··· Exercise materials

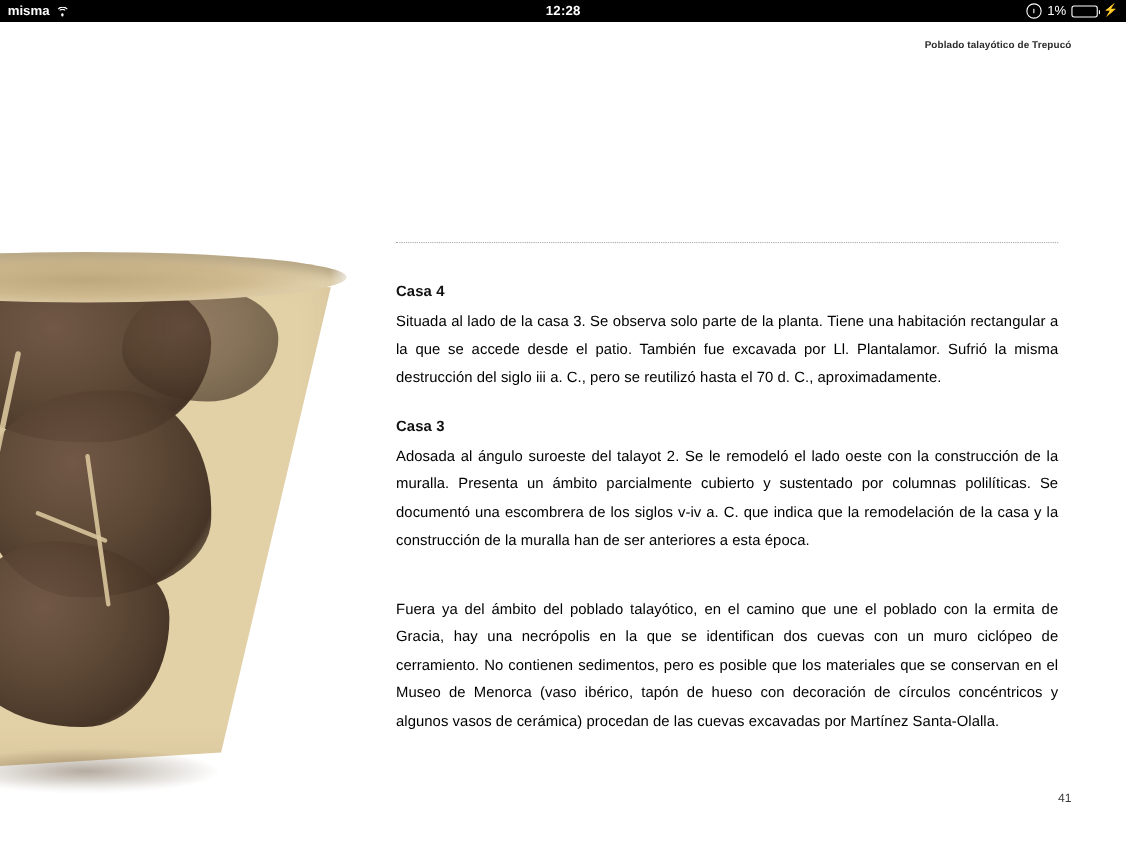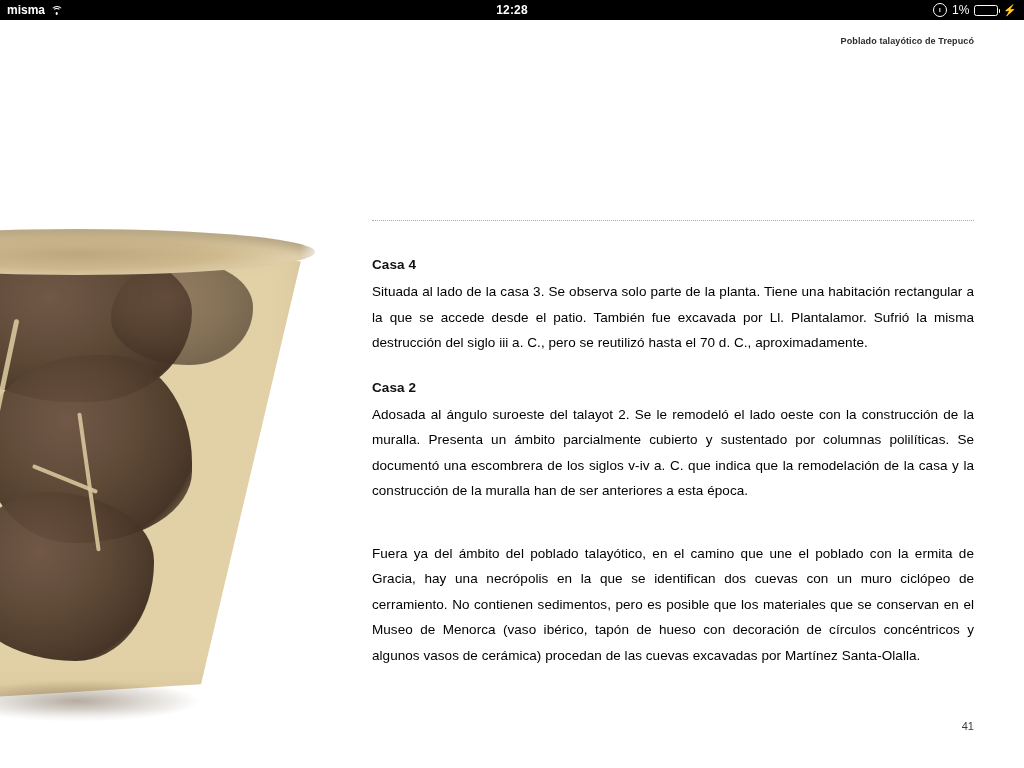--- a/index.html
+++ b/index.html
@@ -230,7 +230,7 @@
   
   #text-column {
     position: absolute;
-    left: 372px;
+    left: 360px;
     top: 200px;
     width: 602px;
   }

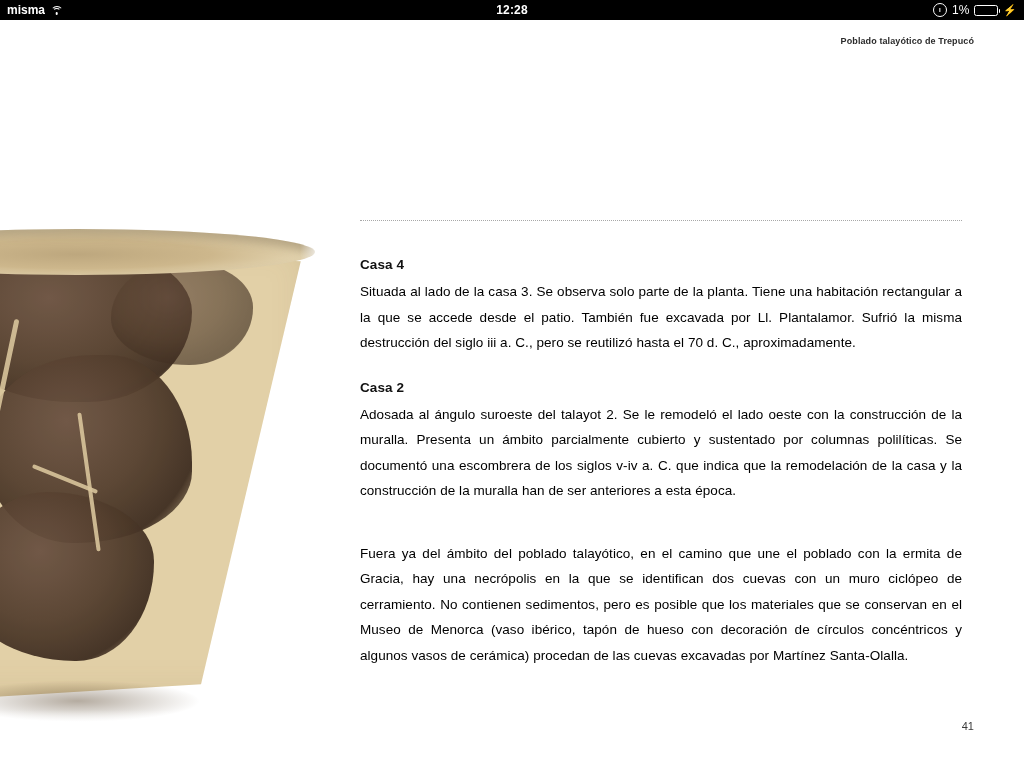--- a/index.html
+++ b/index.html
@@ -318,7 +318,7 @@
     <h3 class="sec-title">Casa 4</h3>
     <p class="para">Situada al lado de la casa 3. Se observa solo parte de la planta. Tiene una habitación rectangular a la que se accede desde el patio. También fue excavada por Ll. Plantalamor. Sufrió la misma destrucción del siglo iii a. C., pero se reutilizó hasta el 70 d. C., aproximadamente.</p>
 
-    <h3 class="sec-title gap-block">Casa 2</h3>
+    <h3 class="sec-title gap-block">Casa 3</h3>
     <p class="para">Adosada al ángulo suroeste del talayot 2. Se le remodeló el lado oeste con la construcción de la muralla. Presenta un ámbito parcialmente cubierto y sustentado por columnas polilíticas. Se documentó una escombrera de los siglos v-iv a. C. que indica que la remodelación de la casa y la construcción de la muralla han de ser anteriores a esta época.</p>
 
     <p class="para gap-para">Fuera ya del ámbito del poblado talayótico, en el camino que une el poblado con la ermita de Gracia, hay una necrópolis en la que se identifican dos cuevas con un muro ciclópeo de cerramiento. No contienen sedimentos, pero es posible que los materiales que se conservan en el Museo de Menorca (vaso ibérico, tapón de hueso con decoración de círculos concéntricos y algunos vasos de cerámica) procedan de las cuevas excavadas por Martínez Santa-Olalla.</p>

······

▶ [Required action] In the entries above, find the line that contains "top: 200px;" and the line that contains "a esta época.</p>". Reproduce exactly those two lines and every line between them, but not the pictures.

▶ [Output below]
     top: 200px;
     width: 602px;
   }

--- a/index.html
+++ b/index.html
@@ -318,7 +318,7 @@
     <h3 class="sec-title">Casa 4</h3>
     <p class="para">Situada al lado de la casa 3. Se observa solo parte de la planta. Tiene una habitación rectangular a la que se accede desde el patio. También fue excavada por Ll. Plantalamor. Sufrió la misma destrucción del siglo iii a. C., pero se reutilizó hasta el 70 d. C., aproximadamente.</p>
 
-    <h3 class="sec-title gap-block">Casa 2</h3>
+    <h3 class="sec-title gap-block">Casa 3</h3>
     <p class="para">Adosada al ángulo suroeste del talayot 2. Se le remodeló el lado oeste con la construcción de la muralla. Presenta un ámbito parcialmente cubierto y sustentado por columnas polilíticas. Se documentó una escombrera de los siglos v-iv a. C. que indica que la remodelación de la casa y la construcción de la muralla han de ser anteriores a esta época.</p>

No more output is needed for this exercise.